### RECORDED DATA
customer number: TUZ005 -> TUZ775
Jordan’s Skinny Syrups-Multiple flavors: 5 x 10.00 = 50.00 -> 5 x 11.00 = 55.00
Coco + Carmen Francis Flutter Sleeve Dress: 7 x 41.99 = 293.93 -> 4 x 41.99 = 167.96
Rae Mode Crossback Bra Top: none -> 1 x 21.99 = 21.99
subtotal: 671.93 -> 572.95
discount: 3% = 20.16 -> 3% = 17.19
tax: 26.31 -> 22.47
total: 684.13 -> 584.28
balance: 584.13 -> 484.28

==

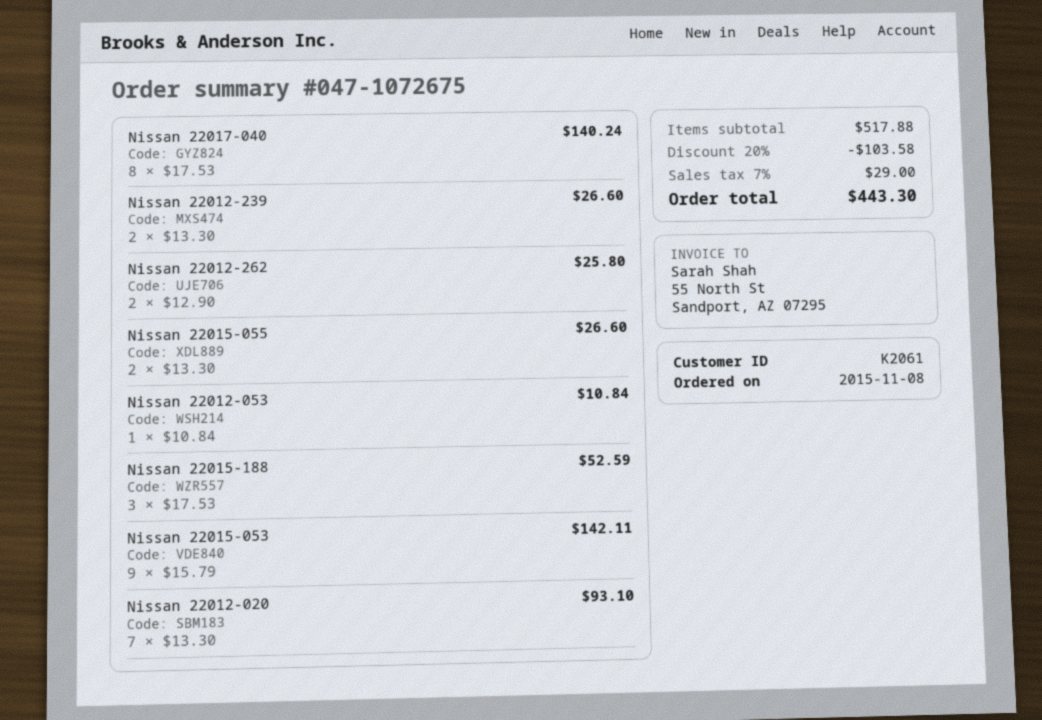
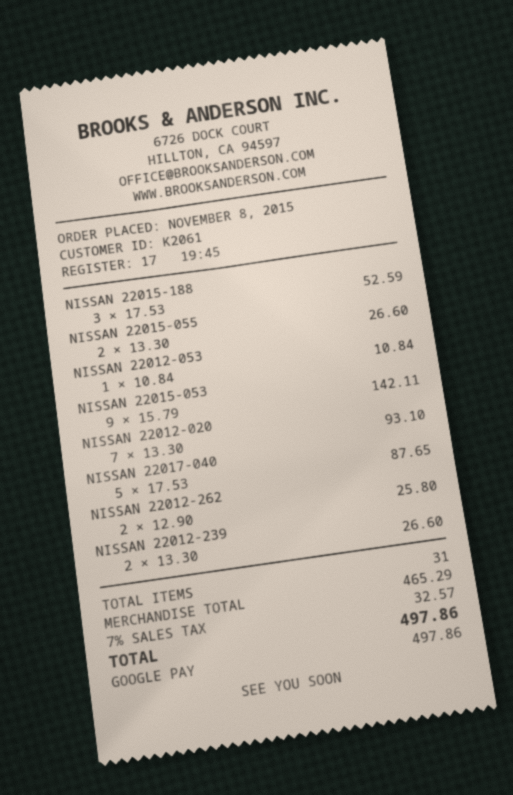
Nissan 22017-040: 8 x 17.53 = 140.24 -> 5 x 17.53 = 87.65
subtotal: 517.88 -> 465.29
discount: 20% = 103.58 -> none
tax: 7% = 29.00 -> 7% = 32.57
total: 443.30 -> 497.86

### WHAT THE TASK REQUIRES
Whenever a line in the entries above includes the word "discount", pull that line out.

### TASK ANSWER
discount: 3% = 20.16 -> 3% = 17.19
discount: 20% = 103.58 -> none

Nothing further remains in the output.